Classical and Religious Art
This “eternal and unchanging” comes from the so-called classical period, which runs from the Renaissance to Romanticism. There are, of course, many different periods: the Cinquecento (High Renaissance), the Quattrocento (First Renaissance), Baroque and Classical painting, Rococo, Neoclassicism… but they all have one thing in common: almost all works are religious, whatever the technical advances made (perspective or oil painting).
Of course, we can rightly distinguish between religious and sacred art, whether painting or music. Rossini’s Petite Messe solennelle14 or Titian’s La Vierge au lapin15, while icons such as Rublev’s Trinity16, or the Issenheim Altarpiece17 or Gregorian chant, belong to the realm of sacred art. However, no matter how far it may be from the purely sacred, depending on the art form chosen, religious art would have no meaning without the sacred to which it refers, be it a bucolic Virgin and Child or a two-beat ritornello in certain liturgies.
If all religion refers to the sacred, we might ask, in view of postmodern “sacreds”, if all sacred refers to religion. Today, many postures are claimed to be areligious, but a “something” is perceived as sacred and recognized as such. If we look at the many adoptions of a certain Westernized Buddhism, or the many New Age-style inter-religious packages, we quickly realize that there is no such thing as the purely sacred, without cultural dressing – even if this is a composite recomposition. This is because the very essence of man lies in his perception of the meaning of things and actions, and therefore of the culture that indicates them to him. The wolf-child is a factual witness to this! To imagine oneself free of one’s own cultural frame of reference, the creator of one’s own personal hermeneutic, is yet another illustration of the illusion of complacency. Of course, no one can escape the hermeneutical work that each of us must perform for ourselves, but unless we believe ourselves to be the founders of a religion – i.e., the holders of a private revelation – this work can only be accomplished within the framework of a tradition, a Church, a community of faith; hermeneutics is necessarily, first and foremost, dynamic and collective, in short, cultural. To believe that we are new, that we are exempt, is indeed the illusion that the wolf-child has long denounced. As we can see, no truly sacred, i.e. mysterious and transcendent, can be approached without recourse to a religion that is both the repository of a revelation and the purveyor of a hermeneutic tradition.

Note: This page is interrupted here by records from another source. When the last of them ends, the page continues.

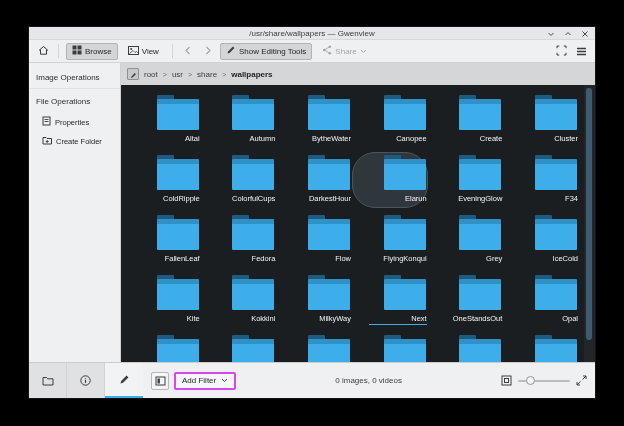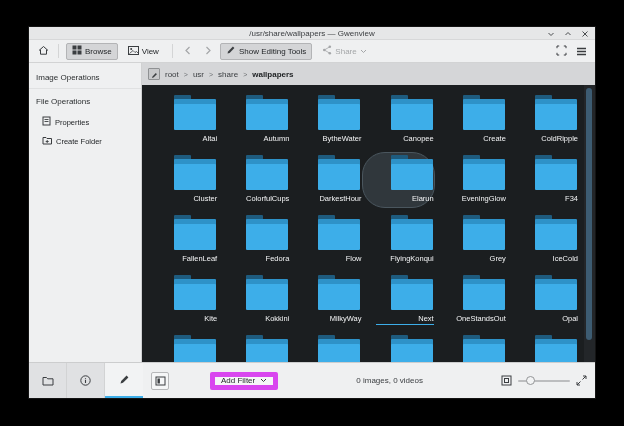--- a/index.html
+++ b/index.html
@@ -24,21 +24,21 @@
   .tool-btn { display:flex; align-items:center; gap:3px; font-size:8px; color:#232629;
               padding:2px 5px; border-radius:2px; border:1px solid transparent; height:17px; }
   .tool-btn.pressed { background:#d4d5d7; border-color:#b3b4b6; }
   .tool-btn.disabled { color:#a4a6a8; }
   .tool-sep { width:1px; height:14px; background:#d4d5d6; margin:0 3px; }
   .icon-btn { width:16px; height:17px; display:flex; align-items:center; justify-content:center; }
   .spacer { flex:1; }
 
   
   .main { flex:1; display:flex; min-height:0; }
-  .sidebar { width:113px; background:#eff0f1; border-right:1px solid #d0d1d2;
+  .sidebar { width:92px; background:#eff0f1; border-right:1px solid #d0d1d2;
              padding-top:6px; flex:0 0 auto; }
   .side-title { font-size:8px; color:#2b2e30; padding:4px 7px 6px 7px; }
   .side-sep { height:1px; background:#e0e1e2; margin:0 0 4px 0; }
   .side-item { display:flex; align-items:center; gap:4px; font-size:7.5px; color:#232629;
                padding:4px 4px 4px 13px; }
   .side-item svg { flex:0 0 auto; }
 
   .content-col { flex:1; display:flex; flex-direction:column; min-width:0; }
 
   
@@ -71,22 +71,22 @@
   
   .statusbar { height:36px; background:#eff0f1; border-top:1px solid #cccdce;
                display:flex; align-items:stretch; flex:0 0 auto; }
   .side-tabs { width:114px; display:flex; flex:0 0 auto; }
   .side-tab { width:38px; display:flex; align-items:center; justify-content:center;
               background:#e0e1e3; border-right:1px solid #d2d3d4; }
   .side-tab.active { background:#f2f3f4; border-bottom:2px solid #3daee9; border-right:none; }
   .status-main { flex:1; display:flex; align-items:center; padding:0 8px; gap:5px; }
   .mini-btn { width:18px; height:18px; border:1px solid #b7b8ba; border-radius:2px;
               display:flex; align-items:center; justify-content:center; background:#f5f6f7; }
-  .filter-btn { height:18px; border:5px solid #d946ef; border-radius:2px; background:#f5f6f7;
-                display:flex; align-items:center; gap:5px; font-size:8px; color:#232629; padding:0 6px;margin-left:36px; }
+  .filter-btn { height:18px; border:2px solid #d946ef; border-radius:2px; background:#f5f6f7;
+                display:flex; align-items:center; gap:5px; font-size:8px; color:#232629; padding:0 6px; }
   .status-text { font-size:8px; color:#3a3d40; margin:0 auto; }
   .zoom-group { display:flex; align-items:center; gap:6px; }
   .slider { position:relative; width:52px; height:10px; }
   .slider-track { position:absolute; left:0; right:0; top:4px; height:2px; background:#bcbdbf; border-radius:1px; }
   .slider-handle { position:absolute; left:8px; top:0; width:9px; height:9px; border-radius:50%;
                    background:#f2f3f4; border:1px solid #939597; }
 </style>
 </head>
 <body>
 
@@ -293,30 +293,30 @@
     </div>
     <span class="flabel">Create</span>
 
   </div>
             <div class="cell">
     <div class="ficon">
       <div class="ftab"></div>
       <div class="fback"></div>
       <div class="ffront"></div>
     </div>
+    <span class="flabel">Cluster</span>
+
+  </div>
+            <div class="cell">
+    <div class="ficon">
+      <div class="ftab"></div>
+      <div class="fback"></div>
+      <div class="ffront"></div>
+    </div>
     <span class="flabel">ColdRipple</span>
-
-  </div>
-            <div class="cell">
-    <div class="ficon">
-      <div class="ftab"></div>
-      <div class="fback"></div>
-      <div class="ffront"></div>
-    </div>
-    <span class="flabel">Cluster</span>
 
   </div>
             <div class="cell">
     <div class="ficon">
       <div class="ftab"></div>
       <div class="fback"></div>
       <div class="ffront"></div>
     </div>
     <span class="flabel">ColorfulCups</span>
 

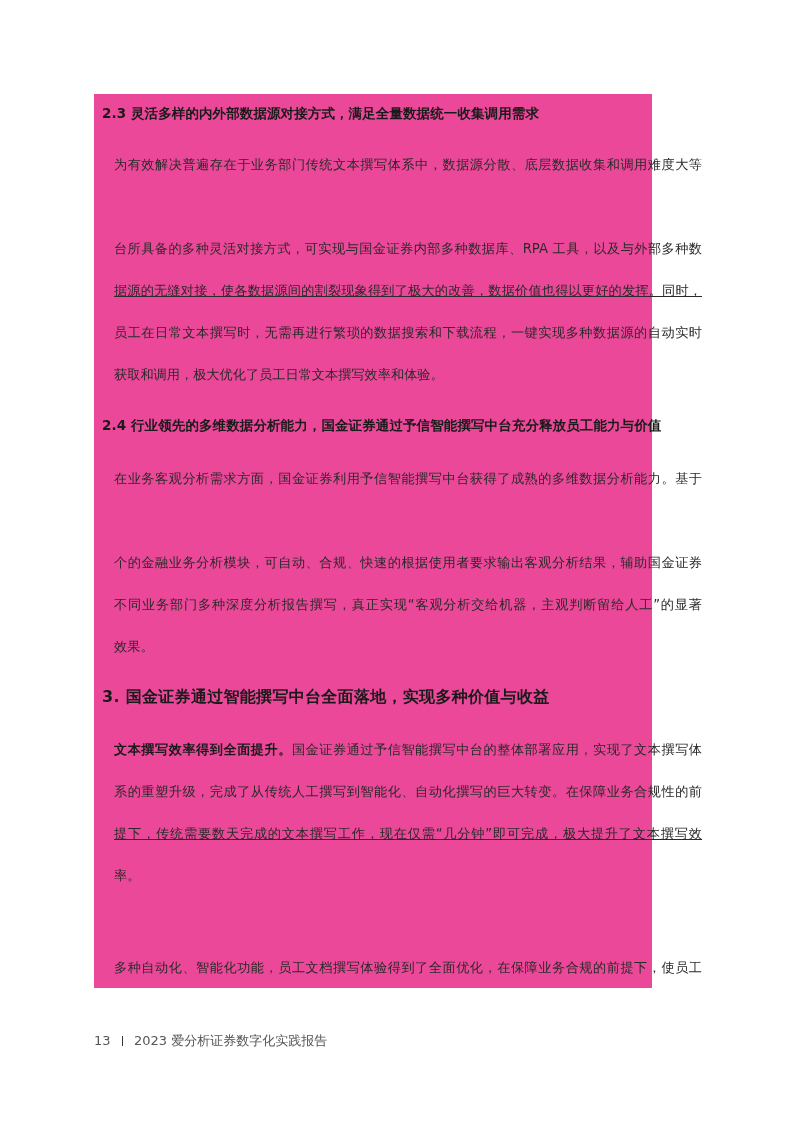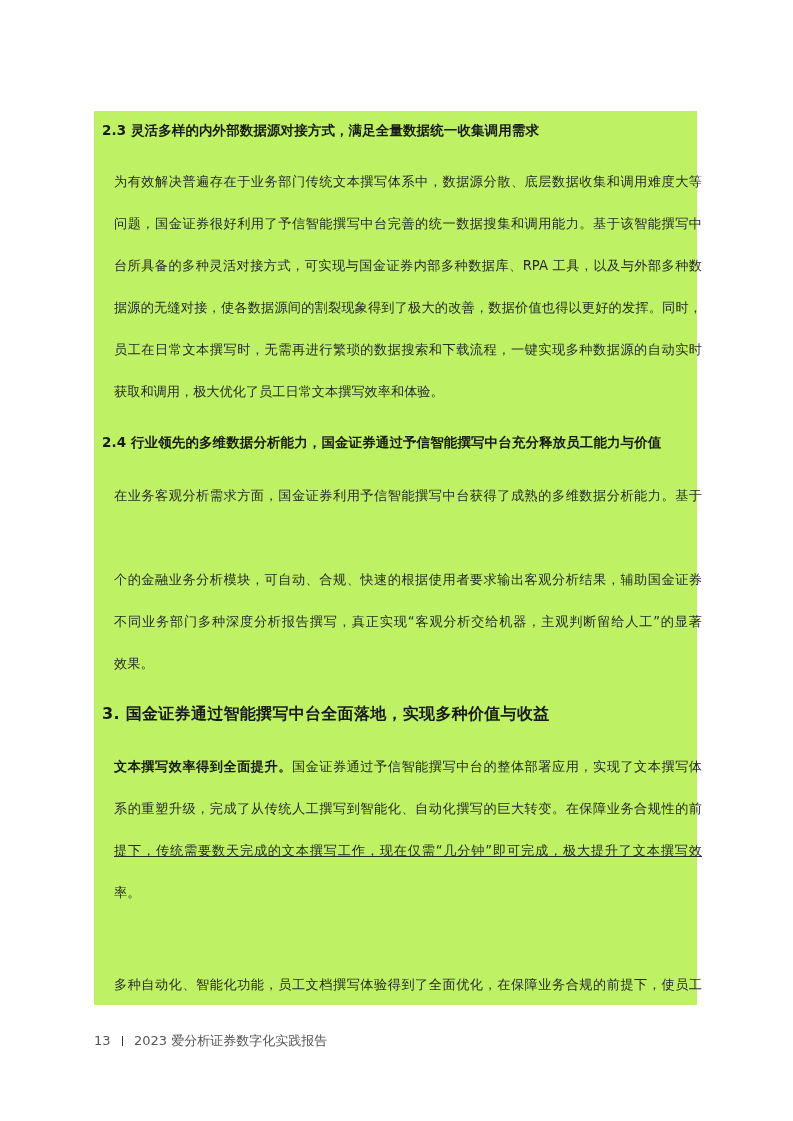--- a/index.html
+++ b/index.html
@@ -12,26 +12,25 @@
       height: 1121px;
       position: relative;
       overflow: hidden;
       font-family: "DejaVu Sans", "Liberation Sans", sans-serif;
       color: #222222;
     }
     .content-box {
       position: absolute;
       left: 94px;
       top: 94px;
-      width: 603px;
+      width: 558px;
       height: 894px;
-      background: #bef264;
+      background: #ec4899;
       box-sizing: border-box;
       padding: 0 8px 0 8px;
-      margin-top: 17px;
     }
     .h2 {
       position: absolute;
       left: 8px;
       font-size: 13.5px;
       font-weight: bold;
       color: #1a1a1a;
       white-space: nowrap;
       letter-spacing: 0.1px;
     }
@@ -79,23 +78,22 @@
     }
   </style>
 </head>
 <body>
 
 <div class="content-box">
 
   <div class="h2" style="top:11px;">2.3 灵活多样的内外部数据源对接方式，满足全量数据统一收集调用需求</div>
 
   <div class="line" style="top:62px;">为有效解决普遍存在于业务部门传统文本撰写体系中，数据源分散、底层数据收集和调用难度大等</div>
-  <div class="line" style="top:104px;">问题，国金证券很好利用了予信智能撰写中台完善的统一数据搜集和调用能力。基于该智能撰写中</div>
   <div class="line" style="top:146px;">台所具备的多种灵活对接方式，可实现与国金证券内部多种数据库、RPA 工具，以及与外部多种数</div>
-  <div class="line" style="top:188px;">据源的无缝对接，使各数据源间的割裂现象得到了极大的改善，数据价值也得以更好的发挥。同时，</div>
+  <div class="line" style="top:188px;text-decoration:underline;">据源的无缝对接，使各数据源间的割裂现象得到了极大的改善，数据价值也得以更好的发挥。同时，</div>
   <div class="line" style="top:230px;">员工在日常文本撰写时，无需再进行繁琐的数据搜索和下载流程，一键实现多种数据源的自动实时</div>
   <div class="line last" style="top:272px;">获取和调用，极大优化了员工日常文本撰写效率和体验。</div>
 
   <div class="h2" style="top:323px;">2.4 行业领先的多维数据分析能力，国金证券通过予信智能撰写中台充分释放员工能力与价值</div>
 
   <div class="line" style="top:376px;">在业务客观分析需求方面，国金证券利用予信智能撰写中台获得了成熟的多维数据分析能力。基于</div>
   <div class="line" style="top:460px;">个的金融业务分析模块，可自动、合规、快速的根据使用者要求输出客观分析结果，辅助国金证券</div>
   <div class="line" style="top:502px;">不同业务部门多种深度分析报告撰写，真正实现“客观分析交给机器，主观判断留给人工”的显著</div>
   <div class="line last" style="top:544px;">效果。</div>
 

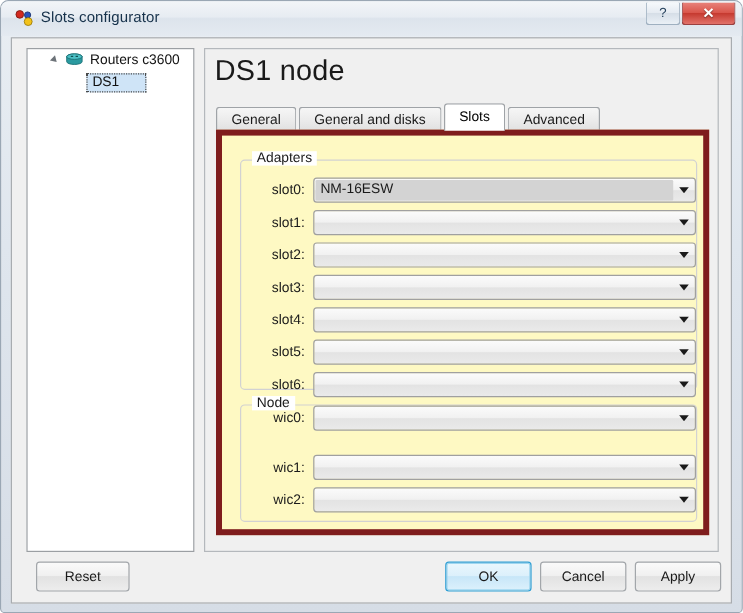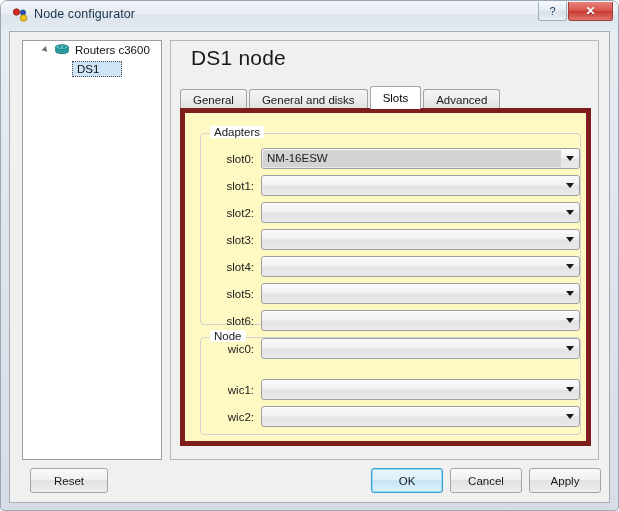--- a/index.html
+++ b/index.html
@@ -91,21 +91,21 @@
   }
 
   
   .right-pane{
     position:absolute;left:160px;top:8px;width:429px;height:420px;
     box-sizing:border-box;
     background:#f0f0f0;border:1px solid #b4b8bc;
   }
   .pane-title{
     position:absolute;left:8px;top:5px;
-    font-size:21px;color:#1a1a1a;letter-spacing:.2px;margin-left:12px;
+    font-size:24px;color:#1a1a1a;letter-spacing:.2px;
   }
 
   
   .tabstrip{
     position:absolute;left:9px;top:46px;right:9px;height:22px;
     display:flex;align-items:flex-end;
   }
   .tab{
     height:20px;box-sizing:border-box;
     padding:0 12px;margin-right:2px;
@@ -208,21 +208,21 @@
 <div class="window">
 
   <div class="titlebar">
     <span class="title-icon">
       <svg width="17" height="15" viewBox="0 0 17 15">
         <circle cx="4.5" cy="4" r="3.2" fill="#d32a20" stroke="#7a1a12" stroke-width="0.7"></circle>
         <circle cx="11" cy="4.5" r="2.6" fill="#2a52be" stroke="#16306e" stroke-width="0.7"></circle>
         <circle cx="11.5" cy="10" r="3.3" fill="#f2c21a" stroke="#9a7a08" stroke-width="0.7"></circle>
       </svg>
     </span>
-    <span class="title-text">Node configurator</span>
+    <span class="title-text">Slots configurator</span>
     <div class="title-btns">
       <div class="tbtn help">?</div>
       <div class="tbtn close">✕</div>
     </div>
   </div>
 
   <div class="client">
 
     <div class="tree-panel">
       <div class="tree-row root">

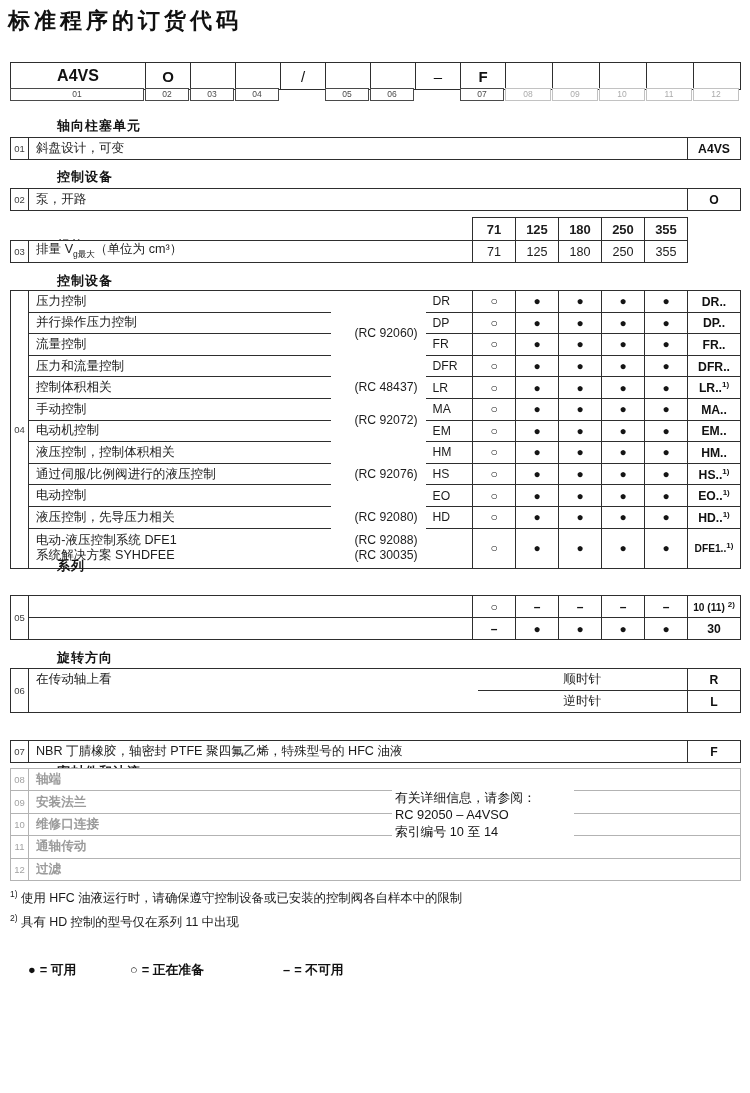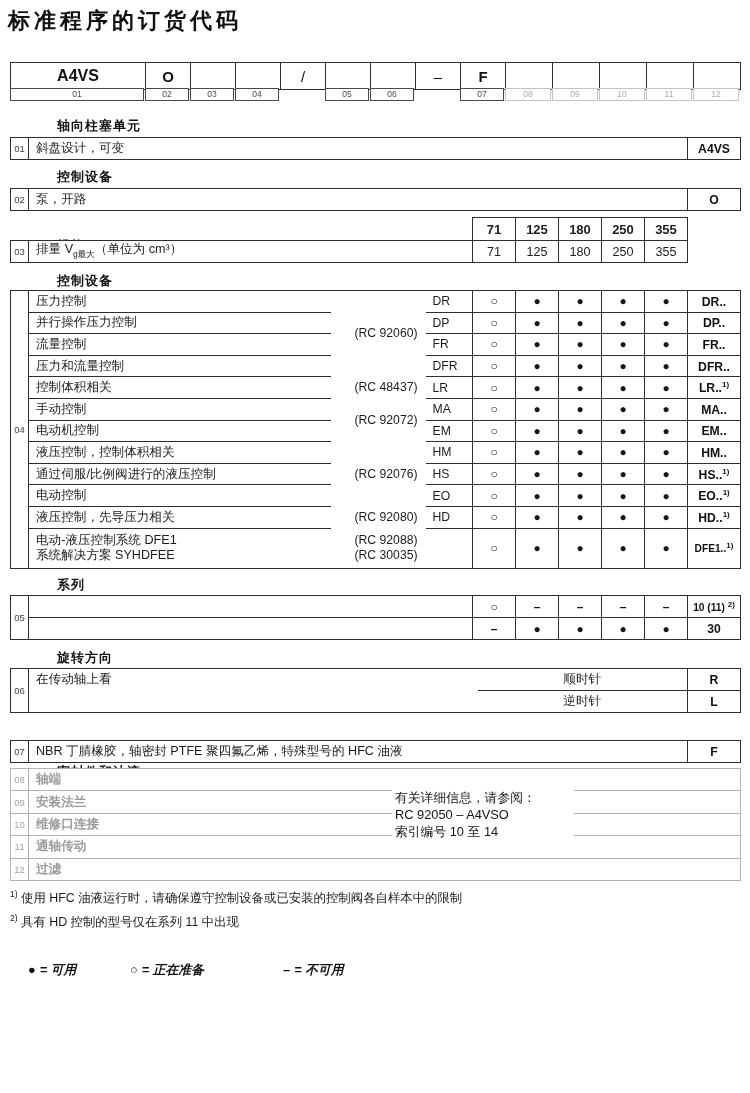--- a/index.html
+++ b/index.html
@@ -32,21 +32,21 @@
   .cbc{border:1.6px solid #2e2e2e;text-align:center;font-size:15px;font-weight:bold;height:26px;color:#111;}
   .cbc.big{font-size:16px;}
   .cbc.plain{font-weight:normal;}
   .cbnums{position:absolute;left:10px;top:88px;width:730px;height:14px;}
   .nb{position:absolute;top:0;height:11px;border:1.3px solid #4a4a4a;font-size:8.5px;line-height:11px;text-align:center;color:#4a4a4a;background:#fff;}
   .nb.gry{border-color:#c2c2c2;color:#ababab;}
   .note{position:absolute;left:392px;top:789px;width:176px;height:51px;background:#ffffff;z-index:5;font-size:12.8px;line-height:17px;color:#151515;padding:0 3px;white-space:nowrap;}
   .fnote{position:absolute;left:10px;font-size:12.4px;color:#1a1a1a;white-space:nowrap;}
   .fnote sup{font-size:8.5px;}
   .legend{position:absolute;top:962px;left:0;width:750px;height:18px;font-size:12.8px;font-weight:bold;color:#111;}
-  .lgitem{position:absolute;top:0;white-space:nowrap;font-style:italic;}
+  .lgitem{position:absolute;top:0;white-space:nowrap;}
   .lgsym{margin-right:4px;}
   sub{font-size:8.5px;}
 </style>
 </head>
 <body>
 
 <div class="title">标准程序的订货代码</div>
 
 <div class="cbwrap">
   <table class="cbt">
@@ -319,21 +319,21 @@
     <td class="dot">○</td>
     <td class="dot">●</td>
     <td class="dot">●</td>
     <td class="dot">●</td>
     <td class="dot">●</td>
     <td class="fin small"><span>DFE1..</span><sup>1)</sup></td>
   </tr>
 </tbody>
   </table>
 
-<div class="heading" style="top:576px">系列</div>
+<div class="heading" style="top:557px">系列</div>
 <table class="ot" style="top:595px;width:730px">
   <colgroup>
       <col style="width:18px">
       <col style="width:444px">
       <col style="width:43px">
       <col style="width:43px">
       <col style="width:43px">
       <col style="width:43px">
       <col style="width:43px">
       <col style="width:53px">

This period of classical art, religious as it was, certainly saw the beginnings of individualism and the myth of the artist, but it was patronage that financed the art that “the people” would see in church. Even from a rationalist perspective, beauty is a “disinterested satisfaction” that is free of all concept and cannot be demonstrated: “What is universally pleasing without concept is beautiful”, wrote Kant (1724-1804)18. From the Renaissance onwards, the painter belonged to the “circle of intellectuals […] capable of defining the world”19, even if he was above all filled with Venus, triumphs of physical beauty.
Medieval and sacred art
We’ll be brief on the preceding thousand years of the Middle Ages, whether we’re talking about the Late Middle Ages (10th-15th c.), when the religious art of urban Gothic succeeded the more sacred art of rural Romanesque, or the High Middle Ages (5th-10th c.), which began with the conversion of Clovis and established the Church as the primary patron of art. Above all, beauty is sacred: artistic creation is dignified, an image of divine creation. Hence the uselessness of realistic representations and the very refined style of Cistercian and Carthusian aesthetics. Who could have imagined that moral beauty preceded the physical beauty of Renaissance Venus?20 It’s because, with the laudable aim of providing a majestic setting for the liturgy that would lead to the cathedrals, the celestial Jerusalem of Gothic art, a more ornamental aesthetic (Cluny) was to succeed the contemplative simplicity. This evolution is less visible in the East. This was the millennium of Byzantine art – from the fall of Rome (476) to the fall of Constantinople (1453) – in which Christianity combined Roman and Eastern traditions, and from which emerged, notably, the art of the icon: the sacred pictorial art par excellence – and which is still alive today.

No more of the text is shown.